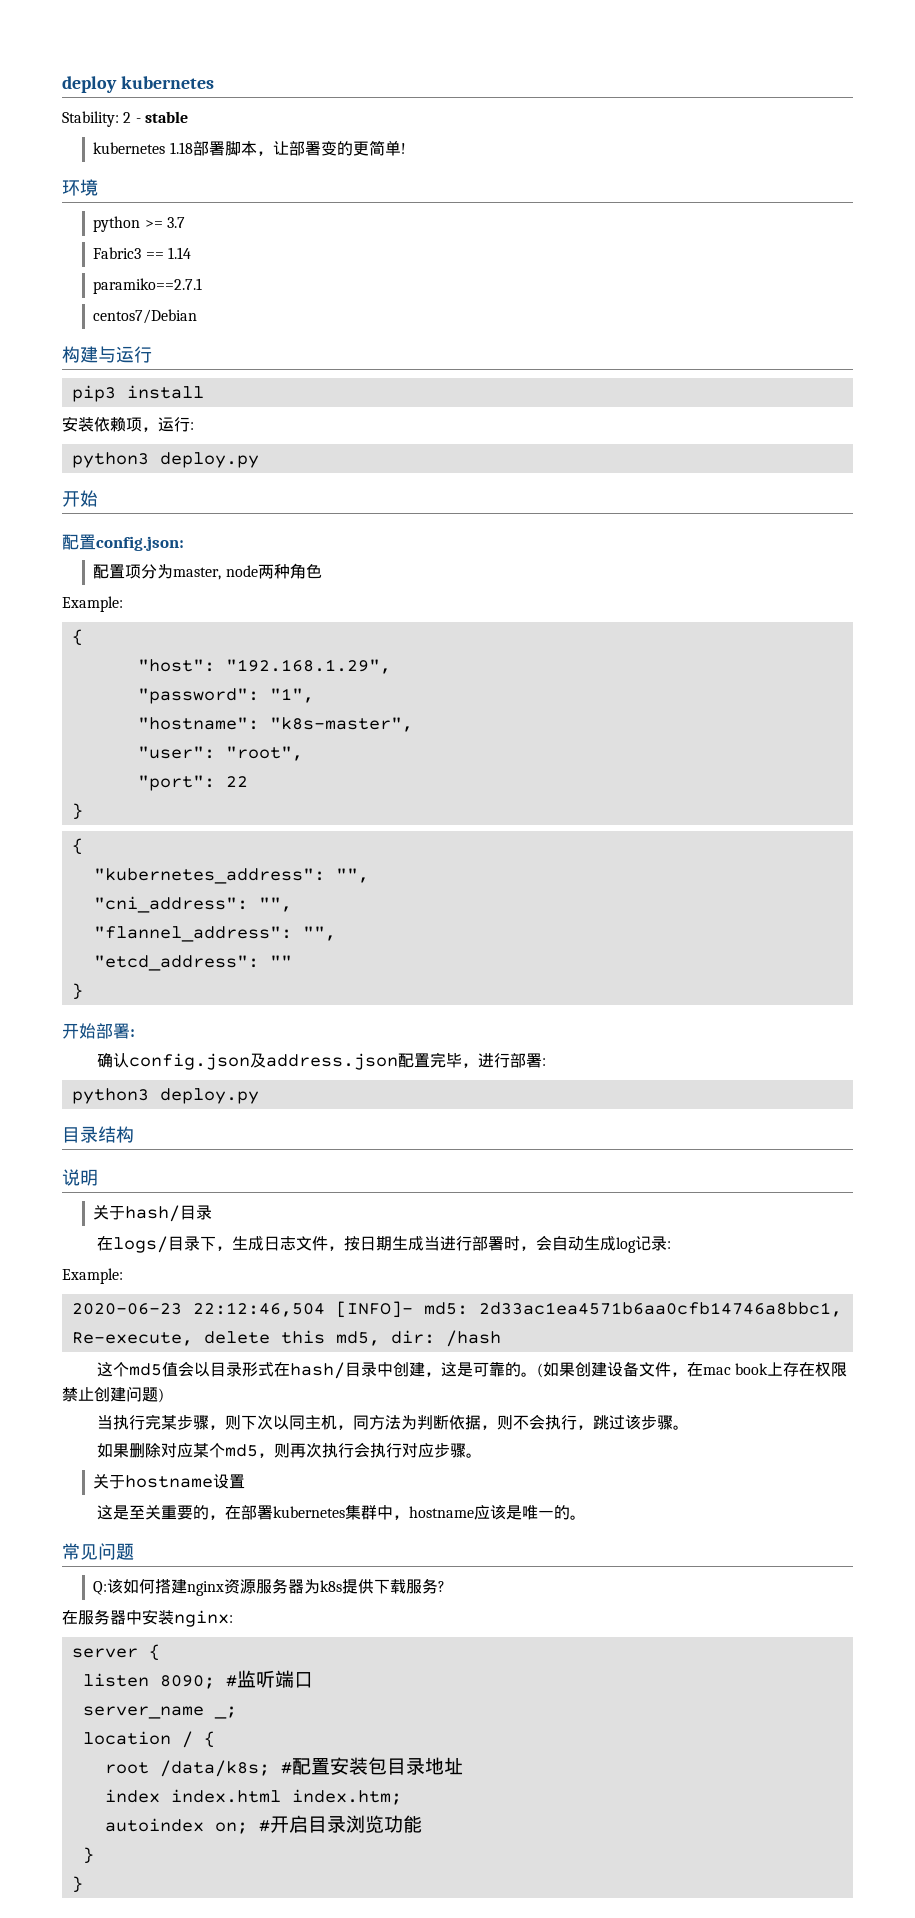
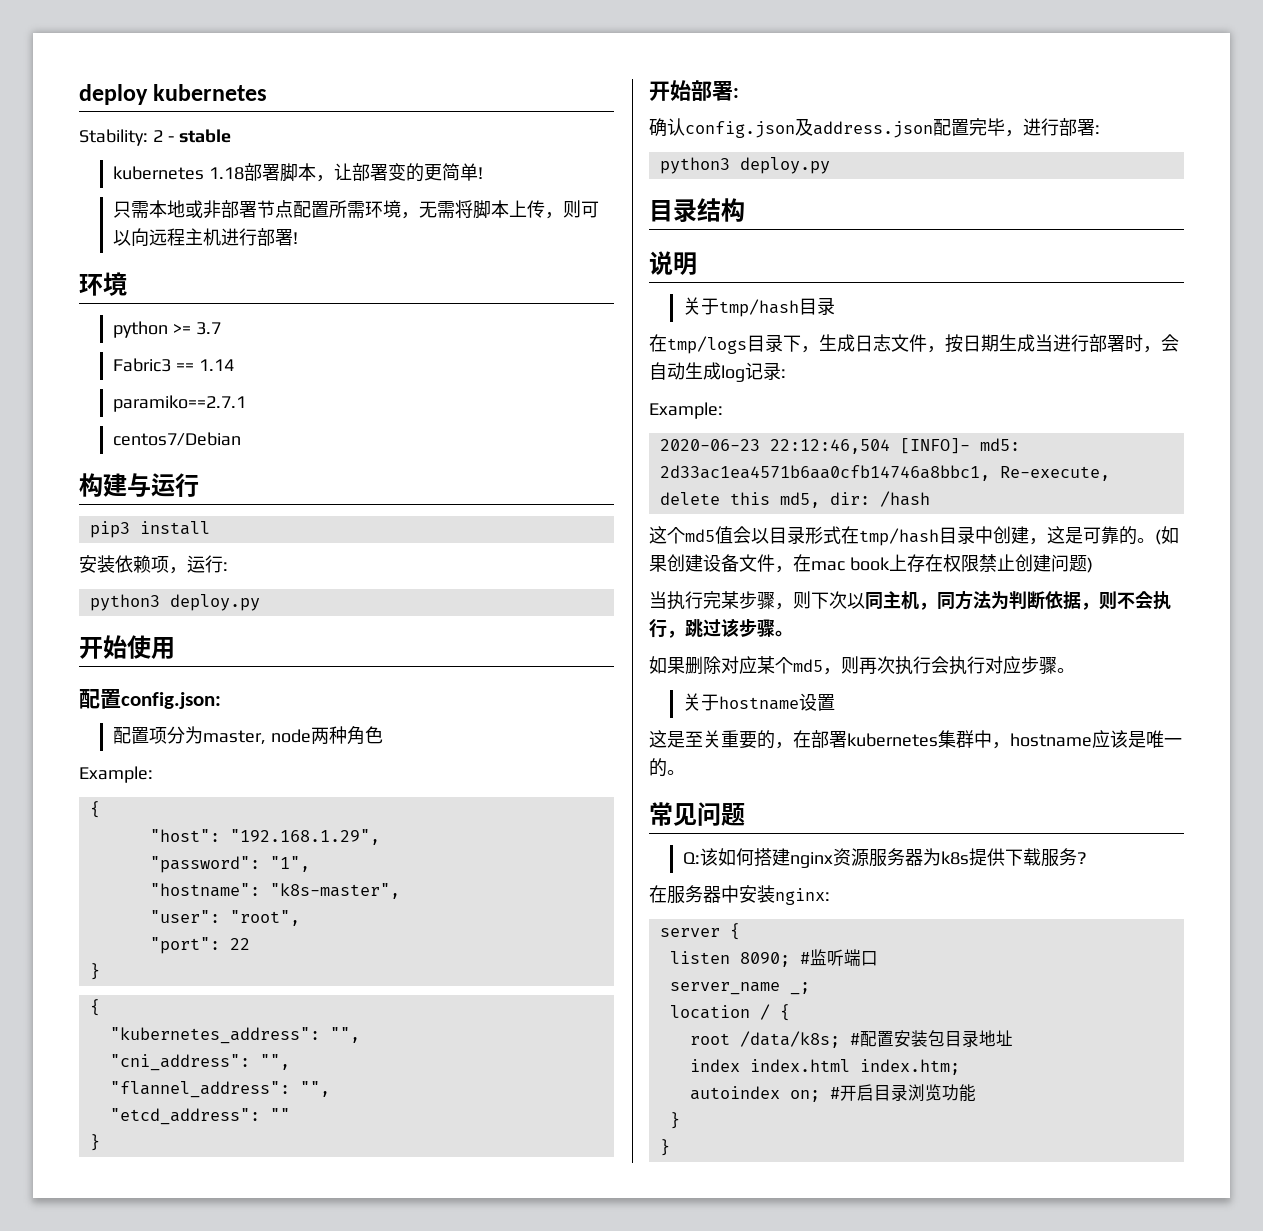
(406, 148) none -> [112,200,599,219] [112,228,298,246] // 只需本地或非部署节点配置所需环境，无需将脚本上传，则可以向远程主机进行部署!
(98, 498) none -> [127,635,175,659] 使用
[125,1205,181,1222] hash/ -> [718,299,799,317] tmp/hash
[112,1236,168,1253] logs/ -> [667,336,747,354] tmp/logs
[289,1362,345,1379] hash/ -> [859,528,939,546] tmp/hash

THE TASK: Return the data verbatim, leaving out the pictures it holds.

ANSWER TO THE EXERCISE:
(406, 148) none -> [112,200,599,219] [112,228,298,246] // 只需本地或非部署节点配置所需环境，无需将脚本上传，则可以向远程主机进行部署!
(98, 498) none -> [127,635,175,659] 使用
[125,1205,181,1222] hash/ -> [718,299,799,317] tmp/hash
[112,1236,168,1253] logs/ -> [667,336,747,354] tmp/logs
[289,1362,345,1379] hash/ -> [859,528,939,546] tmp/hash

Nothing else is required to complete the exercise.